### ACTIVITY:
Find the line with "font-size: 17.5px; font-weight: bold;" in the records below. Copy it and every line after it, up to and including the line with "display: flex;".

_ _ _ _ _ _ _

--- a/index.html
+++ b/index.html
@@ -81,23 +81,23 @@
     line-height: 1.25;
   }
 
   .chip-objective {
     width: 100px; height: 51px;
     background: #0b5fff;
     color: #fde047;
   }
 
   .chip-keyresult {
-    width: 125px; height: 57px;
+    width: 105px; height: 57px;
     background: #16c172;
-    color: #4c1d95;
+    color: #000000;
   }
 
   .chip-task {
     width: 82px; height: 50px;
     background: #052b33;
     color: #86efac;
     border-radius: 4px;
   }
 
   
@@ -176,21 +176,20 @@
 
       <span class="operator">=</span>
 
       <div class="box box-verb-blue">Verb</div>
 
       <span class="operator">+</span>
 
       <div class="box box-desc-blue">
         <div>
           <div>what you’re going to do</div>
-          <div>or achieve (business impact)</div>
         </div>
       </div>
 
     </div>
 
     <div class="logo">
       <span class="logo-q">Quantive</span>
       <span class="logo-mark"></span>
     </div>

_ _ _ _ _ _ _

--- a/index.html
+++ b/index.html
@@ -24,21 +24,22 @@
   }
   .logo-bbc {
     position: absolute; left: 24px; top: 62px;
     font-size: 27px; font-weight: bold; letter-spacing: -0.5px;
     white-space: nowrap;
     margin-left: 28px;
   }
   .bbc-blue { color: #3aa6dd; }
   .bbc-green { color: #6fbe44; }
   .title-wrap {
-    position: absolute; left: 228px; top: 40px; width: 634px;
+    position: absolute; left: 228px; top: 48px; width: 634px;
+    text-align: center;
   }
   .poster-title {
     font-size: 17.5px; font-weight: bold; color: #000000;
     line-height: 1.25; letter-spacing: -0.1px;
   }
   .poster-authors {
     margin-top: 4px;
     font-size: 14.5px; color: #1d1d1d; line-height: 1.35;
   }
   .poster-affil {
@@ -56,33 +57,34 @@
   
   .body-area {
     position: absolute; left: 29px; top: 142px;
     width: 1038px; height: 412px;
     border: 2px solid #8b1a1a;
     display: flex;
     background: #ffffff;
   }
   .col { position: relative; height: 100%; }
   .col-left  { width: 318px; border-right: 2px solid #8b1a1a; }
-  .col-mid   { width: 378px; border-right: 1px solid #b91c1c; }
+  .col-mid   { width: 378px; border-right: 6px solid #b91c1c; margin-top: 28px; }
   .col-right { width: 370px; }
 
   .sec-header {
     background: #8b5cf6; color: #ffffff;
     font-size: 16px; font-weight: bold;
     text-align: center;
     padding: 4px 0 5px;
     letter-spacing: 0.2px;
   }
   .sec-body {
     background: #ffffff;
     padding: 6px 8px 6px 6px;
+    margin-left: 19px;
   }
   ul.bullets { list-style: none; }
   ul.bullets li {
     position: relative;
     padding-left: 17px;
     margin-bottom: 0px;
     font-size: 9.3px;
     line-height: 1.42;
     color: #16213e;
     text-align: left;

_ _ _ _ _ _ _

### COMPLETED TASK:
     font-size: 17.5px; font-weight: bold; color: #000000;
     line-height: 1.25; letter-spacing: -0.1px;
   }
   .poster-authors {
     margin-top: 4px;
     font-size: 14.5px; color: #1d1d1d; line-height: 1.35;
   }
   .poster-affil {
@@ -56,33 +57,34 @@
   
   .body-area {
     position: absolute; left: 29px; top: 142px;
     width: 1038px; height: 412px;
     border: 2px solid #8b1a1a;
     display: flex;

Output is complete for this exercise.